I built a dashboard to explore every squad, every player, and every trend behind the tournament. Before a ball is kicked, here is what it shows.
Players have never been taller
The average player at the 2026 World Cup stands 182.76 cm. In 1930, when the tournament began, that average was 173.9 cm. Nearly nine centimetres of growth in under a century.
The trend is unbroken. No plateau, no reversal. Every decade, players are a little taller than the one before. It seems to reflect nutrition, sports science, and the talent identification systems that now find and develop physically imposing athletes from childhood.
Bosnia and Herzegovina arrive as the tallest squad in the field. Group B is the most physically imposing group on average. UEFA (the European confederation), unsurprisingly, sits at the tall end of the 2026 confederation rankings.
(Luis Batalha also did more more analysis on X/Twitter, including how many World Cup winners are still alive today — the oldest won in 1958)
One World Cup, two generations
Scotland goalkeeper Craig Gordon is 43 years old. Mexico midfielder Gilberto Mora is 17.

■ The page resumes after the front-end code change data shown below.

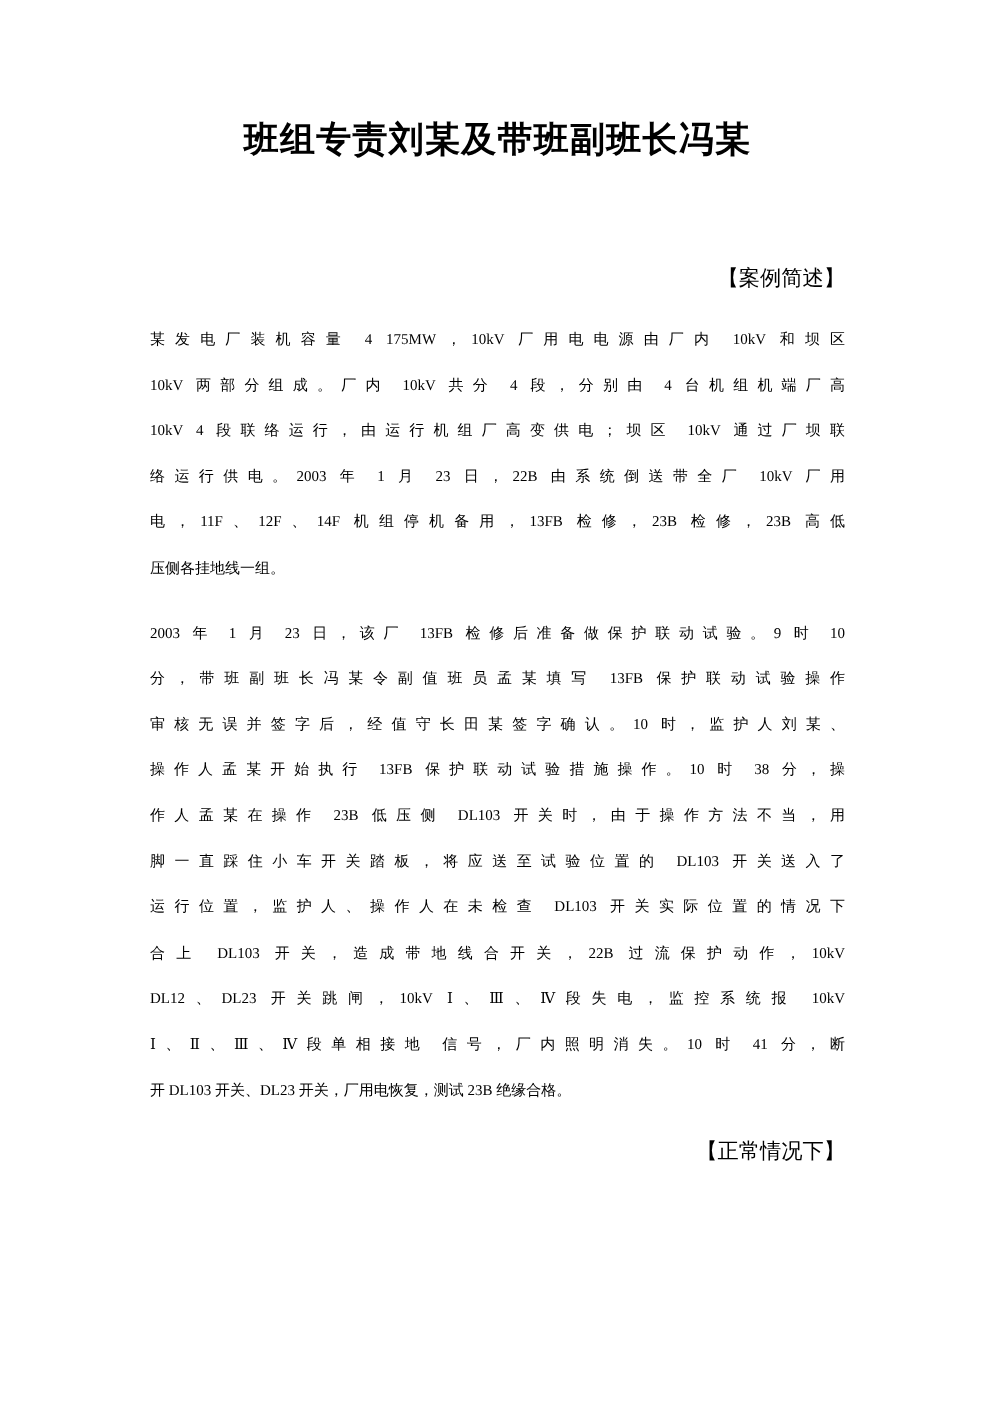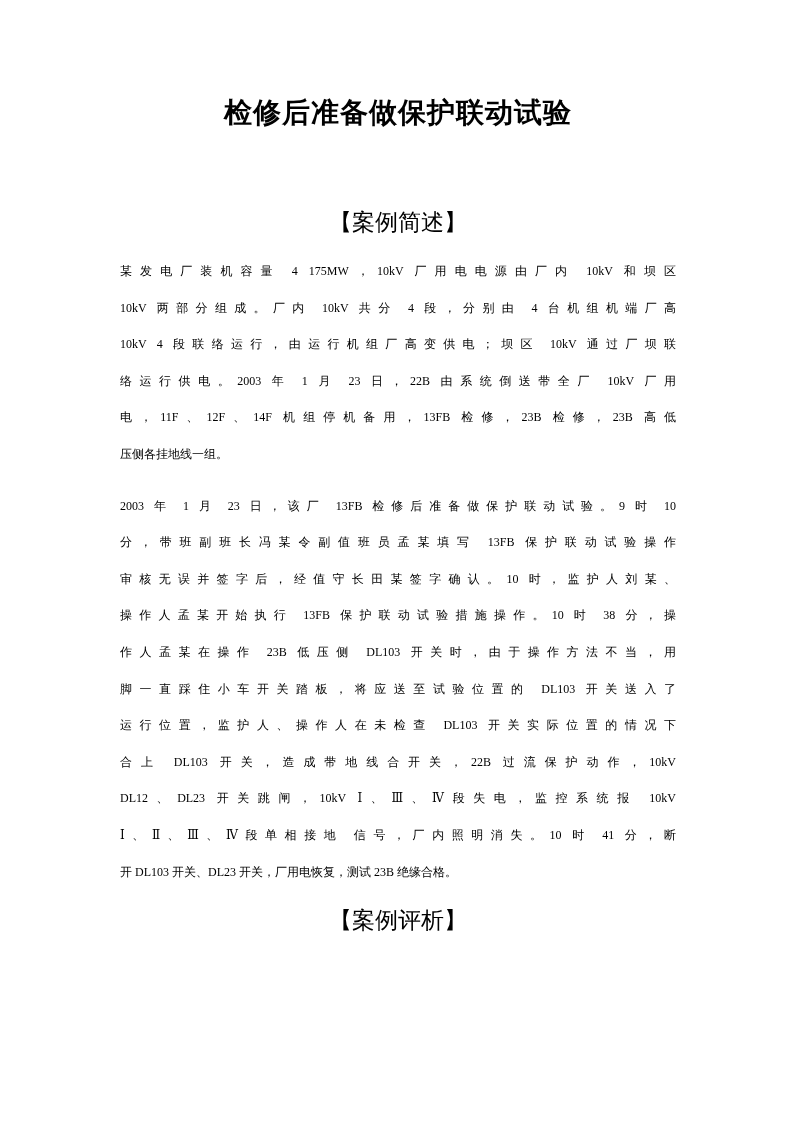--- a/index.html
+++ b/index.html
@@ -24,24 +24,24 @@
   .doc-title {
     margin-top: 94px;
     font-size: 28px;
     line-height: 38px;
     font-weight: 700;
     text-align: center;
     letter-spacing: 1px;
     white-space: nowrap;
   }
   .section-heading {
-    font-size: 23px;
+    font-size: 17px;
     line-height: 37px;
     font-weight: 400;
-    text-align: center;
+    text-align: right;
     white-space: nowrap;
   }
   #section1-heading { margin-top: 72px; }
   #section2-heading { margin-top: 12px; }
   .para { margin-top: 12px; }
   #paragraph2 { margin-top: 15px; }
   .line {
     font-size: 12px;
     line-height: 36.6px;
     height: 36.6px;
@@ -52,21 +52,21 @@
   }
   .line.last {
     text-align-last: left;
   }
 </style>
 </head>
 <body>
 
 <div class="page">
 
-  <h1 class="doc-title">检修后准备做保护联动试验</h1>
+  <h1 class="doc-title">班组专责刘某及带班副班长冯某</h1>
 
   <div class="section-heading" id="section1-heading">【案例简述】</div>
 
   <div class="para" id="paragraph1">
     <div class="line">某发电厂装机容量 4 175MW，10kV 厂用电电源由厂内 10kV 和坝区</div>
     <div class="line">10kV 两部分组成。厂内 10kV 共分 4 段，分别由 4 台机组机端厂高</div>
     <div class="line">10kV 4 段联络运行，由运行机组厂高变供电；坝区 10kV 通过厂坝联</div>
     <div class="line">络运行供电。2003 年 1 月 23 日，22B 由系统倒送带全厂 10kV 厂用</div>
     <div class="line">电，11F、12F、14F 机组停机备用，13FB 检修，23B 检修，23B 高低</div>
     <div class="line last">压侧各挂地线一组。</div>
@@ -79,15 +79,15 @@
     <div class="line">操作人孟某开始执行 13FB 保护联动试验措施操作。10 时 38 分，操</div>
     <div class="line">作人孟某在操作 23B 低压侧 DL103 开关时，由于操作方法不当，用</div>
     <div class="line">脚一直踩住小车开关踏板，将应送至试验位置的 DL103 开关送入了</div>
     <div class="line">运行位置，监护人、操作人在未检查 DL103 开关实际位置的情况下</div>
     <div class="line">合上 DL103 开关，造成带地线合开关，22B 过流保护动作，10kV</div>
     <div class="line">DL12、DL23 开关跳闸，10kV Ⅰ、Ⅲ、Ⅳ段失电，监控系统报 10kV</div>
     <div class="line">Ⅰ、Ⅱ、Ⅲ、Ⅳ段单相接地 信号，厂内照明消失。10 时 41 分，断</div>
     <div class="line last">开 DL103 开关、DL23 开关，厂用电恢复，测试 23B 绝缘合格。</div>
   </div>
 
-  <div class="section-heading" id="section2-heading">【案例评析】</div>
+  <div class="section-heading" id="section2-heading">【正常情况下】</div>
 
 </div>
 
 </body></html>

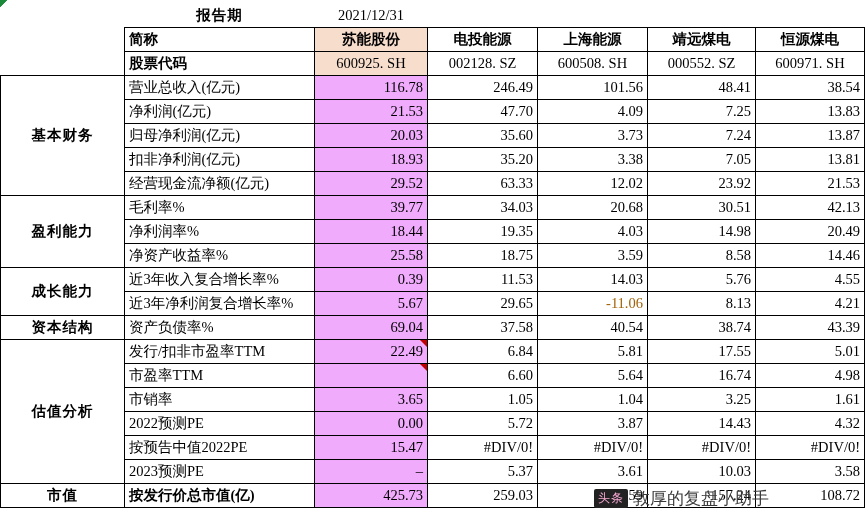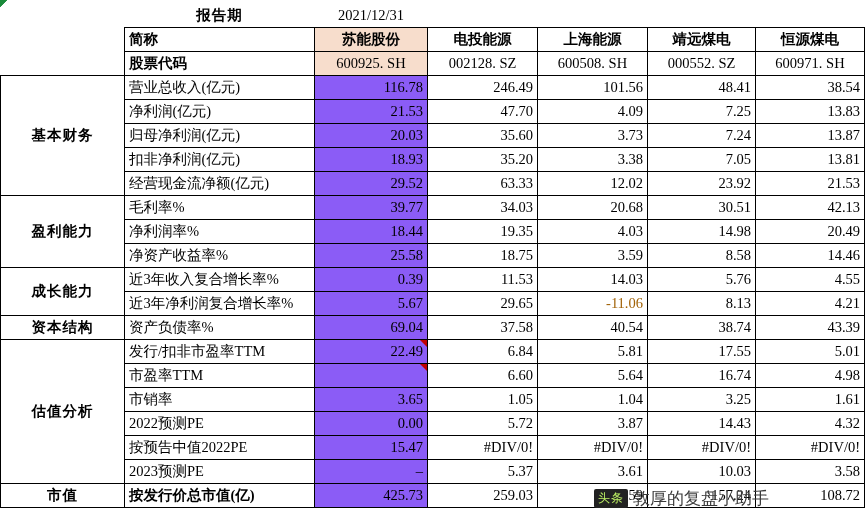--- a/index.html
+++ b/index.html
@@ -79,21 +79,21 @@
     font-weight: bold;
   }
   .num {
     text-align: right;
     padding-right: 6px;
   }
   .ctr {
     text-align: center;
   }
   .hl {
-    background: #8b5cf6;
+    background: #f0abfc;
     margin-left: 20px;
   }
   .hl-strong {
     background: #f7ddcc;
   }
   .neg {
     color: #a16207;
   }
   .hdr-bold {
     font-weight: bold;
@@ -134,21 +134,21 @@
     left: 594px;
     top: 487px;
     font-size: 17px;
     color: #3a3a3a;
     font-family: "Liberation Sans", sans-serif;
     white-space: nowrap;
   }
   .wm-logo {
     display: inline-block;
     background: #222;
-    color: #bef264;
+    color: #f9a8d4;
     font-size: 12px;
     padding: 1px 4px;
     border-radius: 2px;
     margin-right: 5px;
     vertical-align: 2px;
     letter-spacing: 1px;
   }
 </style>
 </head>
 <body>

They are both at this World Cup. Twenty-six years separate them (the largest age gap between any two players at the tournament). Gordon made his Scotland debut in May 2004. Mora was not yet born.
That gap is not an outlier. It is a feature of this edition (the one with more national squads than ever). There are eight players over 40 at the 2026 World Cup. A record. There are 22 players under 20. Mexico fields both its oldest and one of its youngest players at the same tournament, bridging a 23-year range within a single squad.
Then there are Lionel Messi (38 — turning 39 on June 24, during the group stage!), Cristiano Ronaldo (41), and Mexican goalkeeper Guillermo Ochoa (40). Those are the first players in history to appear at six men’s World Cups. Six tournaments span 1998 to 2026. That is 28 years of the same players showing up. Most of the teenagers at this World Cup were not alive for their first one.
The overall squad average of 27.94 years (older than 2022, effectively tied with the modern peak in 2018) captures the trend. But averages miss what Craig Gordon and Gilberto Mora make visible: this tournament contains multitudes.
Squads have never been older (and history has a warning)
Panama bring the oldest squad at an average of 30 years. Ivory Coast bring the youngest, at 25.35.
The data from the last ten World Cup winners is worth taking a closer look. Their average age was 26.91. That’s younger than the 2026 field average of 27.94. Italy won in 2006 at 28.80, the oldest in that window. Spain won in 2010 at 25.00, the youngest. The middle holds: experienced-but-not-ancient cores tend to win.
The four teams making their first-ever World Cup appearance — Cape Verde, Curaçao, Jordan, and Uzbekistan — all arrive with older-than-average squads. New qualifiers tend to rely on their most experienced generation to get there.
Nearly €20 billion of squad value (the gap is growing)
The combined squad value across all 48 teams at the 2026 World Cup is approximately €19–20 billion. To put that in context:
In 2018, Brazil topped the field at €673 million. England were valued at around €279 million. The total across all 32 squads was roughly €7–8 billion.
By 2022, the field had inflated dramatically. England led at €1.5 billion. The total across 32 squads reached approximately €15 billion — nearly double 2018 in four years, driven by player value inflation in the post-pandemic transfer market.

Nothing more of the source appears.